■ **DATA FOR PROCESSING**
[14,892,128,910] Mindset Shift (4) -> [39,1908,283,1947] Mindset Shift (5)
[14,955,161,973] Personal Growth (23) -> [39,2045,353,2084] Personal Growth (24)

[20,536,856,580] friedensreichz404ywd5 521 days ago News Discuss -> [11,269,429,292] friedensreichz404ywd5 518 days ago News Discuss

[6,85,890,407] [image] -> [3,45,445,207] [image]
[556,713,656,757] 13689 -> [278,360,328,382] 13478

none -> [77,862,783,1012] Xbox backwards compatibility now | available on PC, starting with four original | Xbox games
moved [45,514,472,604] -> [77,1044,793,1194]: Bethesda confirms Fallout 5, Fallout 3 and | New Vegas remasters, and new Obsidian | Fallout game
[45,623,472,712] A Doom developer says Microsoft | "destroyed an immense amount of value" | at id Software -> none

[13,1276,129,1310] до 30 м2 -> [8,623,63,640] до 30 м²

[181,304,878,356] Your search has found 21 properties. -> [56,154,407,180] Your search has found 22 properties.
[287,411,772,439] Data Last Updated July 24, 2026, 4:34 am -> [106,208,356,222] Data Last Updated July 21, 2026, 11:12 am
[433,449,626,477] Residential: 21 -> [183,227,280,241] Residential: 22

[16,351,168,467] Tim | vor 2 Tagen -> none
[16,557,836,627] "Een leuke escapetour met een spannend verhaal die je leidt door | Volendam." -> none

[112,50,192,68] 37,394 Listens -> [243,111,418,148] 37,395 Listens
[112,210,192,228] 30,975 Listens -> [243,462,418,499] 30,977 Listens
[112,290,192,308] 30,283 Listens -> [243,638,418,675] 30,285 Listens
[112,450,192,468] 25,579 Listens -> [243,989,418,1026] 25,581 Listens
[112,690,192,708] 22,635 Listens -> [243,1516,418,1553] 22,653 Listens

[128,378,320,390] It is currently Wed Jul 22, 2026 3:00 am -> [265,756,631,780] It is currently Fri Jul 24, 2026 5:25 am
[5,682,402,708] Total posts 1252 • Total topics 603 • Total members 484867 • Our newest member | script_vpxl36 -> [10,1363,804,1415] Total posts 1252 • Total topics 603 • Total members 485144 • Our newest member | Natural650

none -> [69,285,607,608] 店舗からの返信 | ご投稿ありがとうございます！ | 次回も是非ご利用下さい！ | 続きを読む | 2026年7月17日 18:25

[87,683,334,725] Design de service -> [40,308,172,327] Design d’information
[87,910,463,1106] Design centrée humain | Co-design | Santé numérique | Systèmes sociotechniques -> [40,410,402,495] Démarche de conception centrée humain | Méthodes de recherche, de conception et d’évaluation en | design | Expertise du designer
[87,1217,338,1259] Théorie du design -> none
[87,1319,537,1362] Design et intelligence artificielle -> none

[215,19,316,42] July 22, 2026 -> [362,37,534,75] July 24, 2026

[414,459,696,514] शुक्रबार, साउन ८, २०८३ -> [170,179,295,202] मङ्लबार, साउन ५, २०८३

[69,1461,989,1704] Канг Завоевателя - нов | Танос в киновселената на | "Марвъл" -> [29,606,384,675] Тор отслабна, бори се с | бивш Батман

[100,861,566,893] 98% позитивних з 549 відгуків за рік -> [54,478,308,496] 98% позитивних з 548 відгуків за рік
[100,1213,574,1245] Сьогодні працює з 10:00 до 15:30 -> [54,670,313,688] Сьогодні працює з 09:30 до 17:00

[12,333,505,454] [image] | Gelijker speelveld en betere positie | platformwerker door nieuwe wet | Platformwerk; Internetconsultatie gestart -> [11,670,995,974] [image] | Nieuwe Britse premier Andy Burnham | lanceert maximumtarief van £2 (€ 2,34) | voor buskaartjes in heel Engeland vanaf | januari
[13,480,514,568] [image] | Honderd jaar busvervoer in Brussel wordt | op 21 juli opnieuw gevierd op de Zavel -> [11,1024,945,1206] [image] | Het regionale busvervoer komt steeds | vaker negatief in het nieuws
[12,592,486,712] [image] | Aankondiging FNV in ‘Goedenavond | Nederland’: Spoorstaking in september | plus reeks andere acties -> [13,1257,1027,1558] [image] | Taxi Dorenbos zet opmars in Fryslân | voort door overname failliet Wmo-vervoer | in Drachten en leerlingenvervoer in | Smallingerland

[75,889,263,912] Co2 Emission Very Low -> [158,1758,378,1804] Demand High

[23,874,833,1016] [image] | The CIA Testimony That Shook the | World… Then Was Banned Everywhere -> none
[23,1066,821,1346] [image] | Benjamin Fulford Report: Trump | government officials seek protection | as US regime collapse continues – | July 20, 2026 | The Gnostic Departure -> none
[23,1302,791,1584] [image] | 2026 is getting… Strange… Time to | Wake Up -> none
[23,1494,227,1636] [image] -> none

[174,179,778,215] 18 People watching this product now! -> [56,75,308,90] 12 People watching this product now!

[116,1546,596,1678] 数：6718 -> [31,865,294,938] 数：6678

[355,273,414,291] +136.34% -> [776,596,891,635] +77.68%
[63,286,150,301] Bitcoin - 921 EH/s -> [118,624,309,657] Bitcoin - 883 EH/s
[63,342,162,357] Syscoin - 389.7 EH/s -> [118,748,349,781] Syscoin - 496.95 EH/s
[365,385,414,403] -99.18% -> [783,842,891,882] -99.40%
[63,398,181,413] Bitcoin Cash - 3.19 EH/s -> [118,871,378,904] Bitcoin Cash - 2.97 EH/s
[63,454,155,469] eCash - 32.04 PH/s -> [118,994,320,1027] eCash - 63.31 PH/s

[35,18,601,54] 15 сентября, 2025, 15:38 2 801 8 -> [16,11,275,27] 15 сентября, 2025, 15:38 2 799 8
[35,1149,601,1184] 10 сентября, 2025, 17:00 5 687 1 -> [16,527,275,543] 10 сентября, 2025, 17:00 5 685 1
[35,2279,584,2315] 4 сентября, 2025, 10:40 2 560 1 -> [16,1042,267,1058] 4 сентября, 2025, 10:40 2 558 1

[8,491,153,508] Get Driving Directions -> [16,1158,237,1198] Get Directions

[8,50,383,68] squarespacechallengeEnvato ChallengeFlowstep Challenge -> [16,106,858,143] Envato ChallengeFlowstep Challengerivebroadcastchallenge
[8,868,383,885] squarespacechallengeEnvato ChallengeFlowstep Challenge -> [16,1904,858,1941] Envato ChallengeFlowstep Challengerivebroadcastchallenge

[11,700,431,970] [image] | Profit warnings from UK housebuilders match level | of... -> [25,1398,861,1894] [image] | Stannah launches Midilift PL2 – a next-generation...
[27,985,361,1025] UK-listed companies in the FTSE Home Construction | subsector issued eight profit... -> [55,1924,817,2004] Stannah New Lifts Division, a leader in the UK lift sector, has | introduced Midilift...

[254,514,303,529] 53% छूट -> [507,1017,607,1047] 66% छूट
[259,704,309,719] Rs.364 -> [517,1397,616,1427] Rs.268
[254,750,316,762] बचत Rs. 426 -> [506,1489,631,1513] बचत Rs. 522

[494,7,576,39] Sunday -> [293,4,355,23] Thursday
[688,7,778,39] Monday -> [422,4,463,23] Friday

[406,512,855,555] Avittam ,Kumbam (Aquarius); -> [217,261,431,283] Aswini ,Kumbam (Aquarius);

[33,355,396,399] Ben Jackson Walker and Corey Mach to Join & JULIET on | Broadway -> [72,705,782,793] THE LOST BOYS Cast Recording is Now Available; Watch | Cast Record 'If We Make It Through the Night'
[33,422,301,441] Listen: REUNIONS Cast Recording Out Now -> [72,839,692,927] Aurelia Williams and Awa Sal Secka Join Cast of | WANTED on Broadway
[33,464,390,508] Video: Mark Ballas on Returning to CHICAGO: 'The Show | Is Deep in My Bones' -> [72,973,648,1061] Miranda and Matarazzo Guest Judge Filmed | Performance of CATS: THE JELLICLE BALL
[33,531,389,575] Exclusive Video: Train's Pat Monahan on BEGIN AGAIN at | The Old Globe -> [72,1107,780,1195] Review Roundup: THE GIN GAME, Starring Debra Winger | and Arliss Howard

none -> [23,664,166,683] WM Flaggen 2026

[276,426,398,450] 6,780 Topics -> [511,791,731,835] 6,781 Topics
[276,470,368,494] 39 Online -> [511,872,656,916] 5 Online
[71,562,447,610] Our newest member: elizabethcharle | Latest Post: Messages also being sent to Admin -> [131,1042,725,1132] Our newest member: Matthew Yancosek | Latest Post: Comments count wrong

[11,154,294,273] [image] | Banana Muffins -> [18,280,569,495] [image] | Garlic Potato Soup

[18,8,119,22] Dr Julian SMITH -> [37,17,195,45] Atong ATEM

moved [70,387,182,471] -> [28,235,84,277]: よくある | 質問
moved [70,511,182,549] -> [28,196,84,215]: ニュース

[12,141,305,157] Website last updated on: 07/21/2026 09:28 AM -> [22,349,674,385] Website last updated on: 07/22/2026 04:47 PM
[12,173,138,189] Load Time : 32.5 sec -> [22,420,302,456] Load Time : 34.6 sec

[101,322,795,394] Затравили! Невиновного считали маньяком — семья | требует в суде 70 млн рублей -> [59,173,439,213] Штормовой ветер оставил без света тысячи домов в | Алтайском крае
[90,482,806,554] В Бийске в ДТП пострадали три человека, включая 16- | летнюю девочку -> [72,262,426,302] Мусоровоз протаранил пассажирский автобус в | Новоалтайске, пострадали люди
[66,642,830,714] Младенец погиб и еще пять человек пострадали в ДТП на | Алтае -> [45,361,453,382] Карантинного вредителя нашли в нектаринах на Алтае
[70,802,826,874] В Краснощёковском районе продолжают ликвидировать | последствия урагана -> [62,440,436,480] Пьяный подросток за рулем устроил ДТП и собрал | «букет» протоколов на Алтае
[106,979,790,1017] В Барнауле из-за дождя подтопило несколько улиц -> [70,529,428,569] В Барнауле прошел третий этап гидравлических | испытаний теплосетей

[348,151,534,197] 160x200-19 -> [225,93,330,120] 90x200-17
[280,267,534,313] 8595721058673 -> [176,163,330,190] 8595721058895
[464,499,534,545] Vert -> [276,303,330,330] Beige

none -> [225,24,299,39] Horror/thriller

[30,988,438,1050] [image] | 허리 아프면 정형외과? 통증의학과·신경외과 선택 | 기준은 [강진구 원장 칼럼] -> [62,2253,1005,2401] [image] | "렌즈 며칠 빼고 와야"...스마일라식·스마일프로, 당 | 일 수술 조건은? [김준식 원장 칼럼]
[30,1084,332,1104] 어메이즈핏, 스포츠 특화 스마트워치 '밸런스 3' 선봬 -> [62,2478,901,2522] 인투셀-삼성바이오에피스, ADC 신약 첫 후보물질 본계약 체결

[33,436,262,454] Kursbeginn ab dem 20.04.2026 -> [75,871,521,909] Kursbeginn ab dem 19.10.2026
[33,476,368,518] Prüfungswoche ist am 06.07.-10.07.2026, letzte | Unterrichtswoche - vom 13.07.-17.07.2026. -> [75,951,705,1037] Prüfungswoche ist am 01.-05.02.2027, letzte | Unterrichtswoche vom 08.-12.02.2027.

■ **DIRECTIONS**
What you give back should be only the lines of the records above, starting at the line with "[112,690,192,708] 22,635 Listens" and ending at the line with "[87,683,334,725] Design de", restated word for word.

■ **REPLY TO THE TASK**
[112,690,192,708] 22,635 Listens -> [243,1516,418,1553] 22,653 Listens

[128,378,320,390] It is currently Wed Jul 22, 2026 3:00 am -> [265,756,631,780] It is currently Fri Jul 24, 2026 5:25 am
[5,682,402,708] Total posts 1252 • Total topics 603 • Total members 484867 • Our newest member | script_vpxl36 -> [10,1363,804,1415] Total posts 1252 • Total topics 603 • Total members 485144 • Our newest member | Natural650

none -> [69,285,607,608] 店舗からの返信 | ご投稿ありがとうございます！ | 次回も是非ご利用下さい！ | 続きを読む | 2026年7月17日 18:25

[87,683,334,725] Design de service -> [40,308,172,327] Design d’information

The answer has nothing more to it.